What you have to do:
From the data below, return only the lines from the one with "- Click here for the Slideshare presentation" through the one with "article on DZone.", exact and inclusive, with pictures left out.

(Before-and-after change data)
Content starts
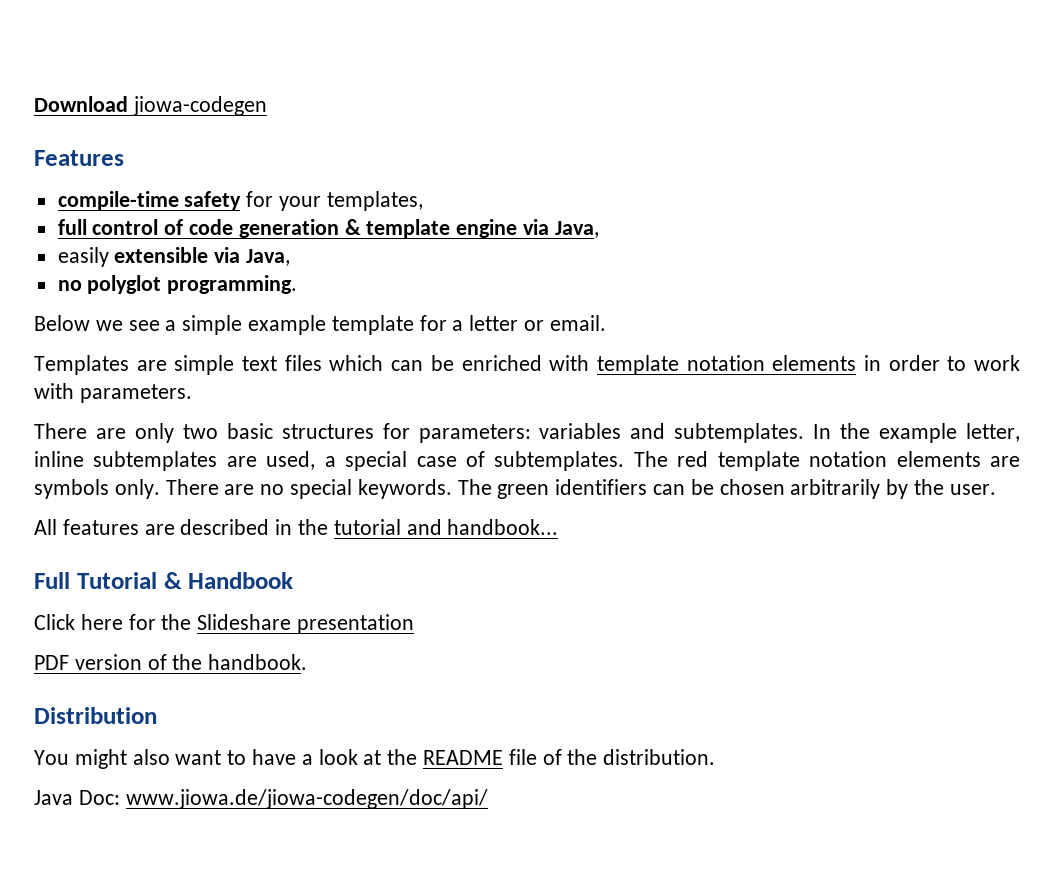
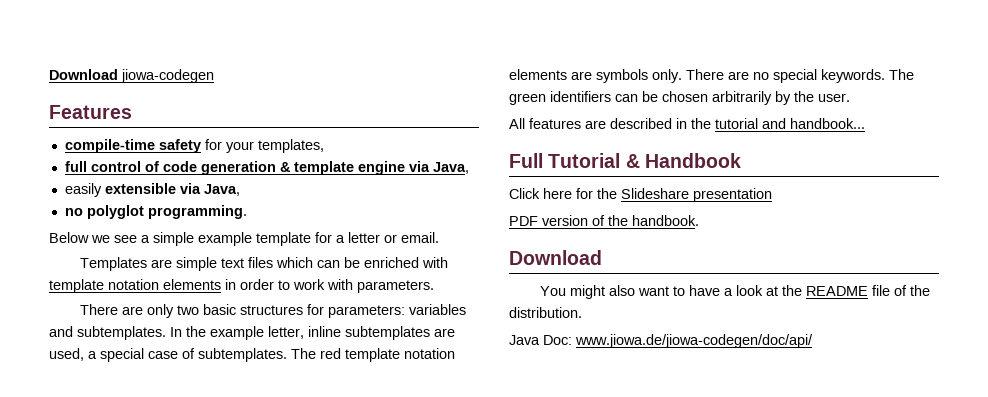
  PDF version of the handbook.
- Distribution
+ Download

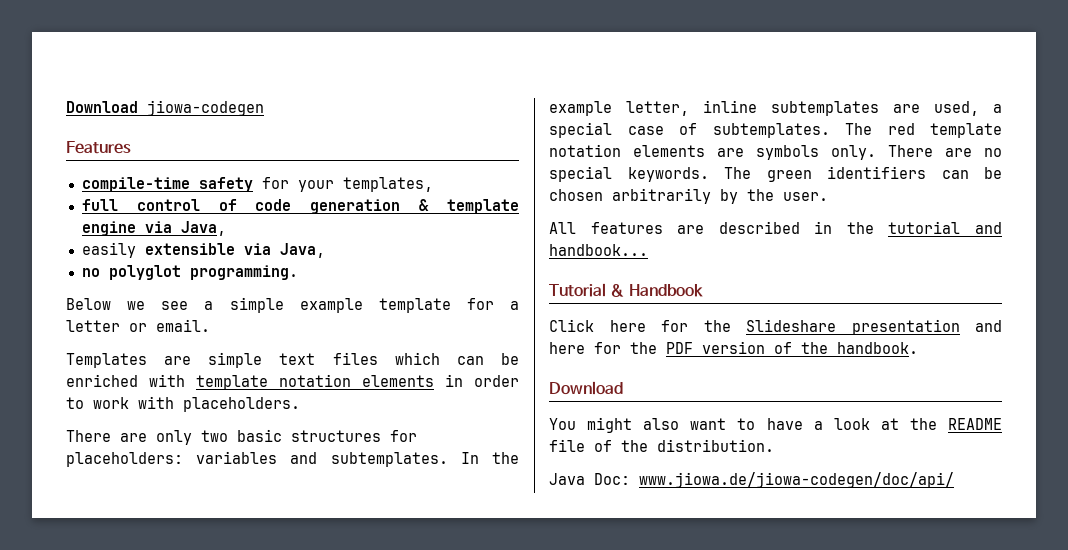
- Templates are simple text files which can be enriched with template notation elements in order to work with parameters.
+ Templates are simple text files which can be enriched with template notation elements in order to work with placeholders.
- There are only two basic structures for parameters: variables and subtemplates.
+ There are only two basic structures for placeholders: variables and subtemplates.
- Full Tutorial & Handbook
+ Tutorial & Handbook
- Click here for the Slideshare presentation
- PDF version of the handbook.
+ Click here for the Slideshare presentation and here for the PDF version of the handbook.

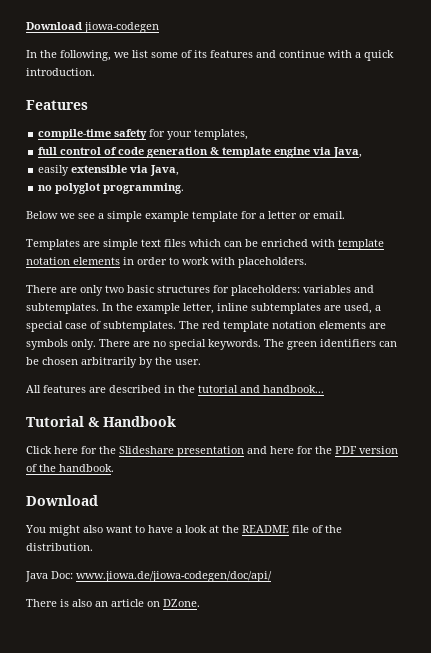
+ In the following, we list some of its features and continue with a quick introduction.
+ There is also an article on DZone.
Content ends
Content starts
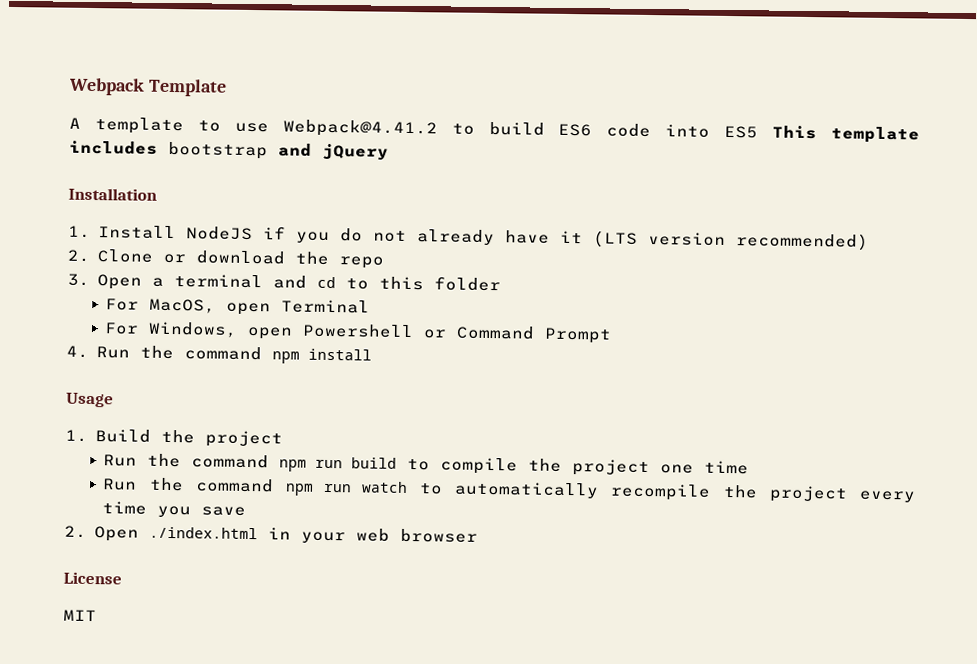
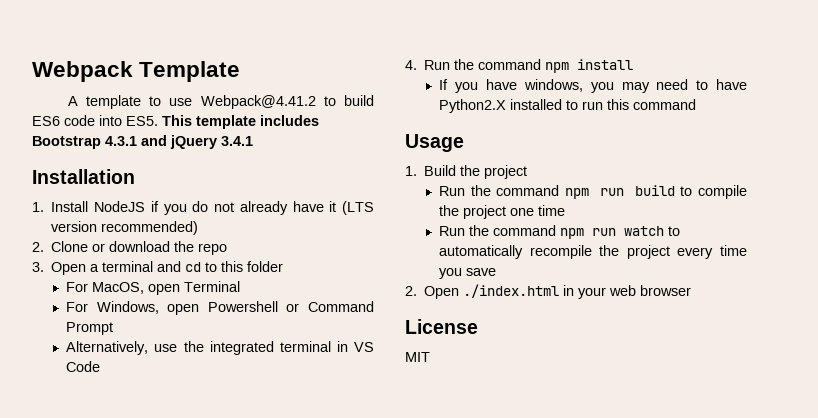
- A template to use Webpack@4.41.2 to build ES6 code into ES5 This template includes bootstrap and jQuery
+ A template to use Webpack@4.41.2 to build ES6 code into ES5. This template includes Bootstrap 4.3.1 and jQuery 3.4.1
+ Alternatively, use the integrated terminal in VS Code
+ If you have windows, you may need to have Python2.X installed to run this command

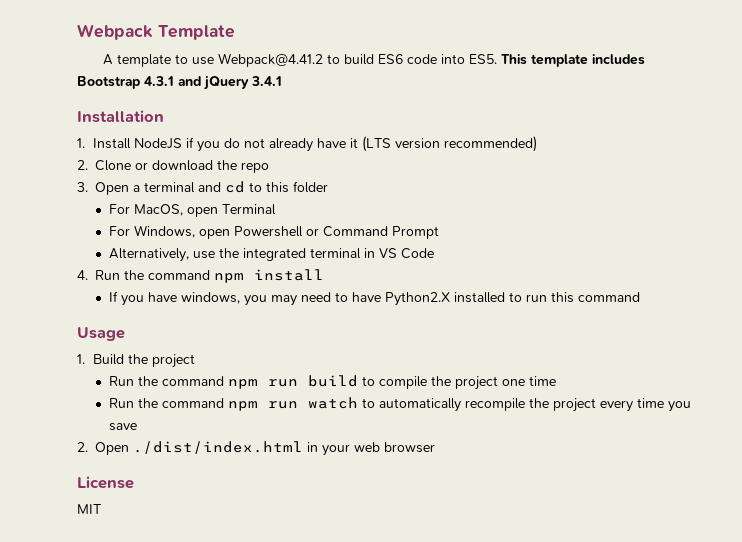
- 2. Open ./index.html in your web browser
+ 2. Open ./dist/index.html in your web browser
Content ends
Answer to the problem:
- Click here for the Slideshare presentation
- PDF version of the handbook.
+ Click here for the Slideshare presentation and here for the PDF version of the handbook.

+ In the following, we list some of its features and continue with a quick introduction.
+ There is also an article on DZone.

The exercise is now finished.